Mommy's Little Girl
- Author: Diane Fanning
- Language: English
- Genre: True crime
- Publisher: St. Martin's Press
- Publication date: November 3, 2009
- Publication place: United States
- Media type: Paperback
- Pages: 352
- ISBN: 978-0-312-36514-1

= Mommy's Little Girl =

2009 book by Diane Fanning

Mommy's Little Girl: Casey Anthony and her Daughter Caylee's Tragic Fate is a 2009 biographical true crime book by novelist Diane Fanning about 2-year-old Caylee Anthony’s disappearance from her Florida home in July 2008. This was the first book released about the case.
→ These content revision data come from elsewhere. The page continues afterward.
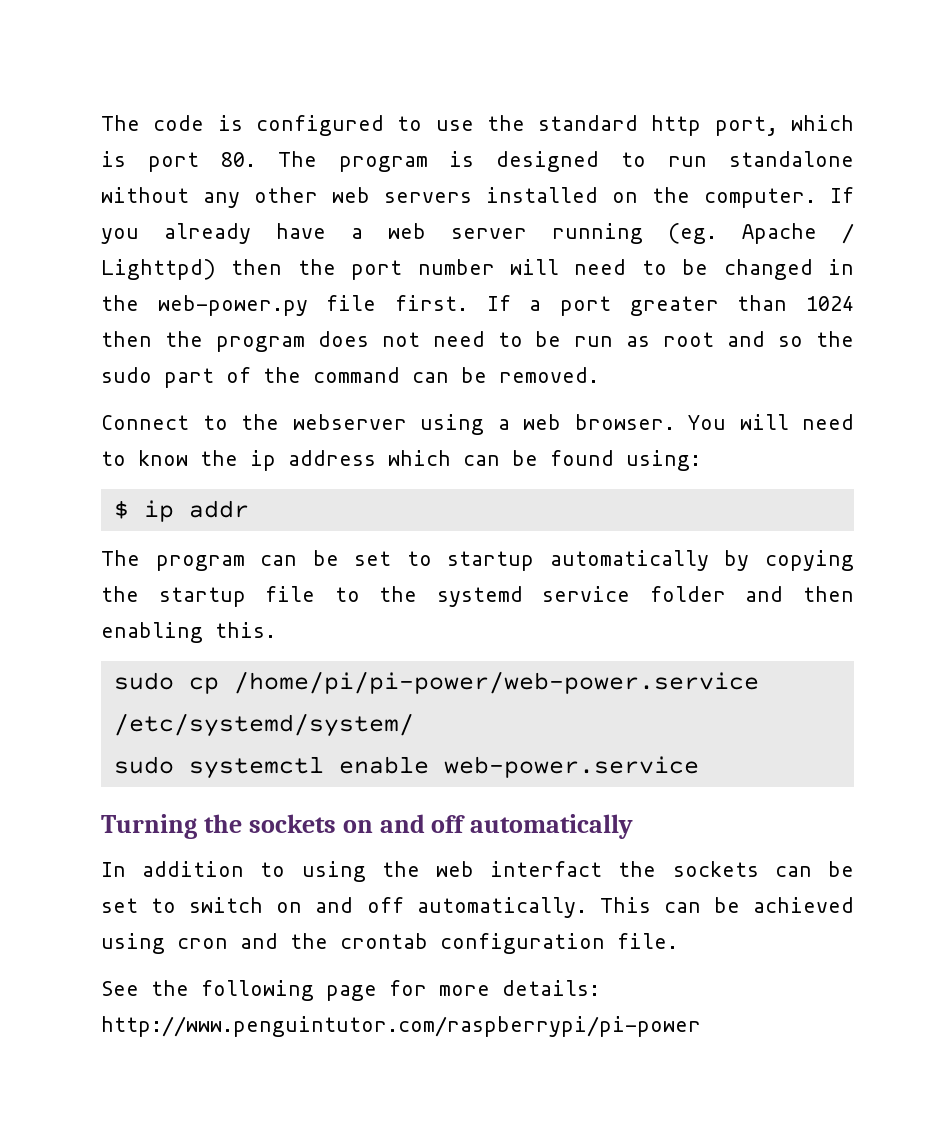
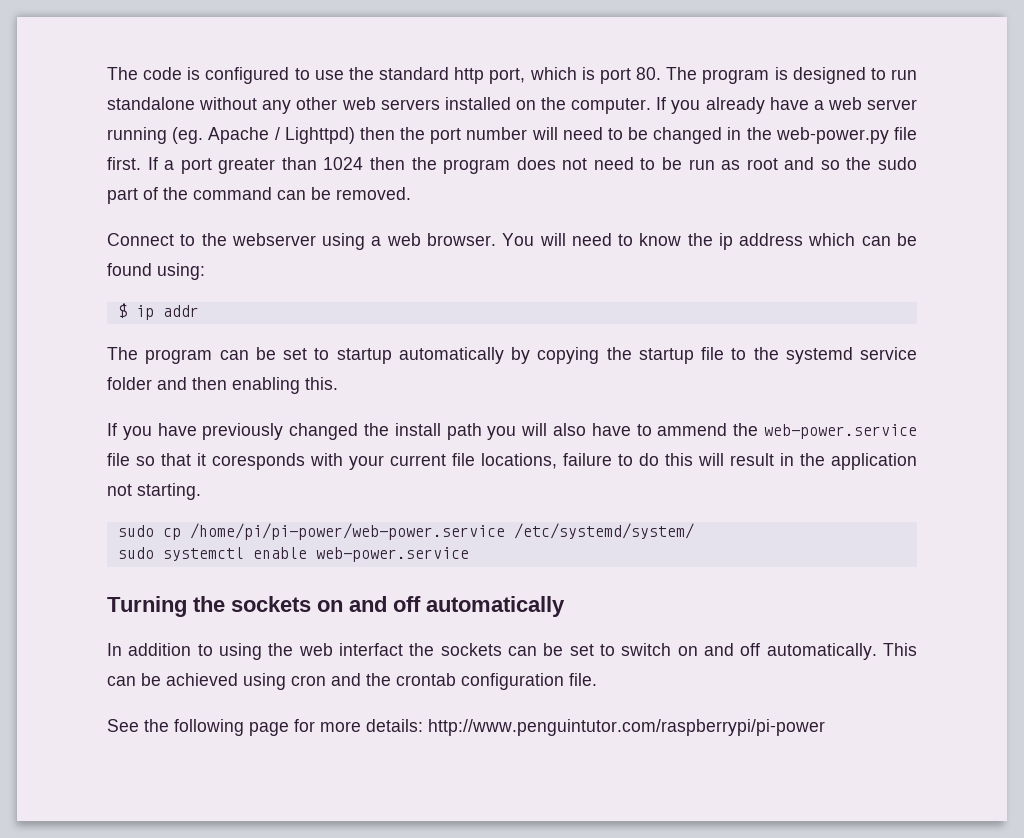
(276, 630) none -> [107,423,917,440] [107,453,917,470] [107,483,201,500] // If you have previously changed the install path you will also have to ammend the web-power.service file so that it coresponds with your current file locations, failure to do this will result in the application not starting.

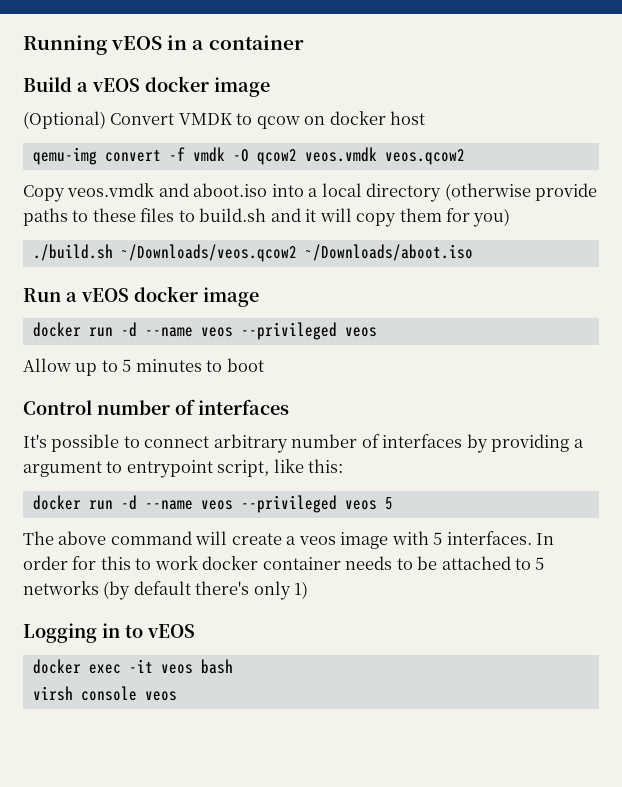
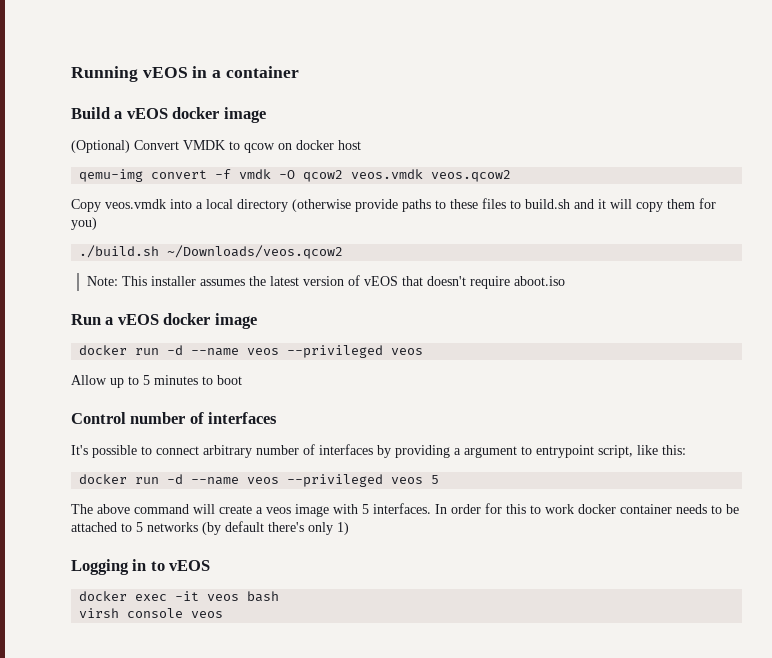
[158,183,268,197] and aboot.iso -> (166, 204) none
[304,244,473,261] ~/Downloads/aboot.iso -> [86,275,565,289] // Note: This installer assumes the latest version of vEOS that doesn't require aboot.iso

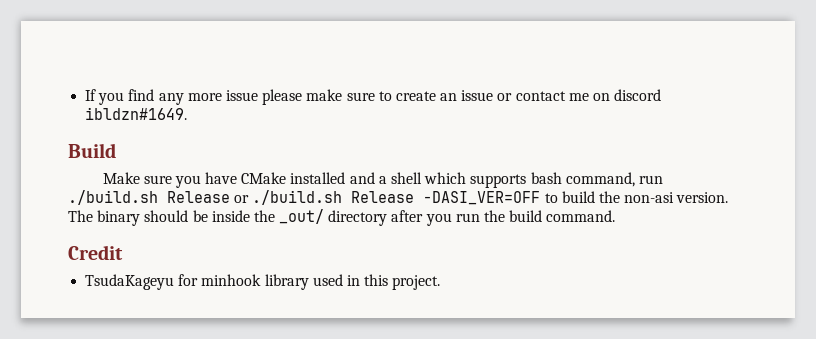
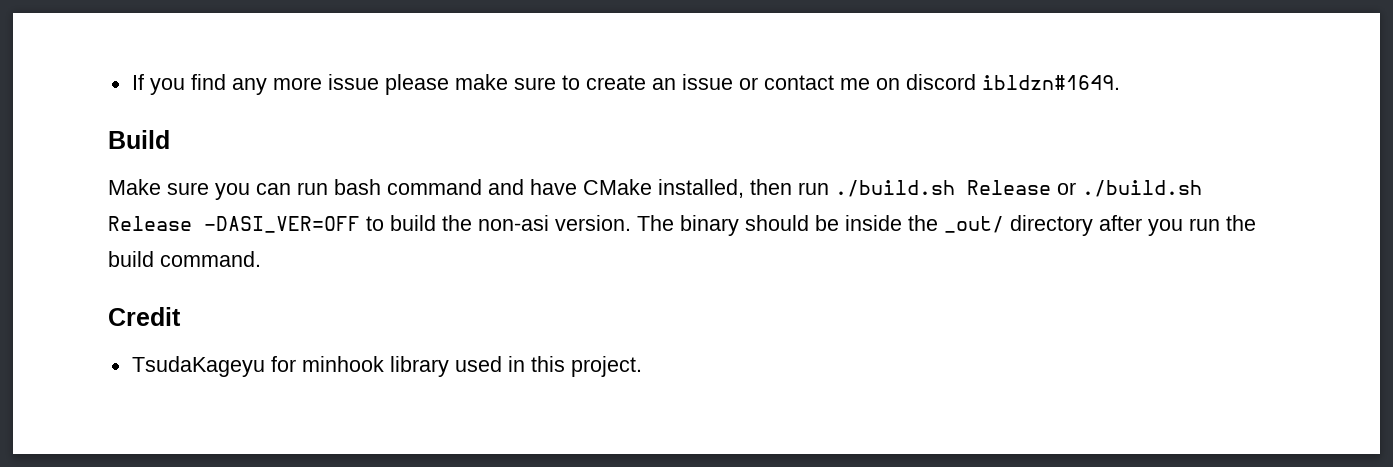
[205,172,635,188] have CMake installed and a shell which supports bash command, -> [256,179,792,198] can run bash command and have CMake installed, then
Casey Anthony, Caylee's mother, who was indicted for first-degree murder in the death, faced a capital murder charge in her trial. On the eve of jury selection, author Fanning appeared as a commentator on TruTV's "InSession." After the jury acquitted Anthony, Fanning told My San Antonio that she was "stunned" by the "not guilty" verdict.

==Reviews==
The Orlando Sentinel, in its 2009 book review, wrote that Fanning "tirelessly recounts the young woman's lying ways, theorizes how Anthony might have disposed of her daughter and concludes that Anthony is 'an individual whose self-absorption and insensitivity to others is a destructive force.'"

The producers of CBS's 48 Hours wrote in their review, "This timely account weaves together the details surrounding this highly publicized case. Additionally, WKMG in Orlando gave it a thumbs-up, saying the book "condenses those thousands and thousands of court documents into an easy-to-read story."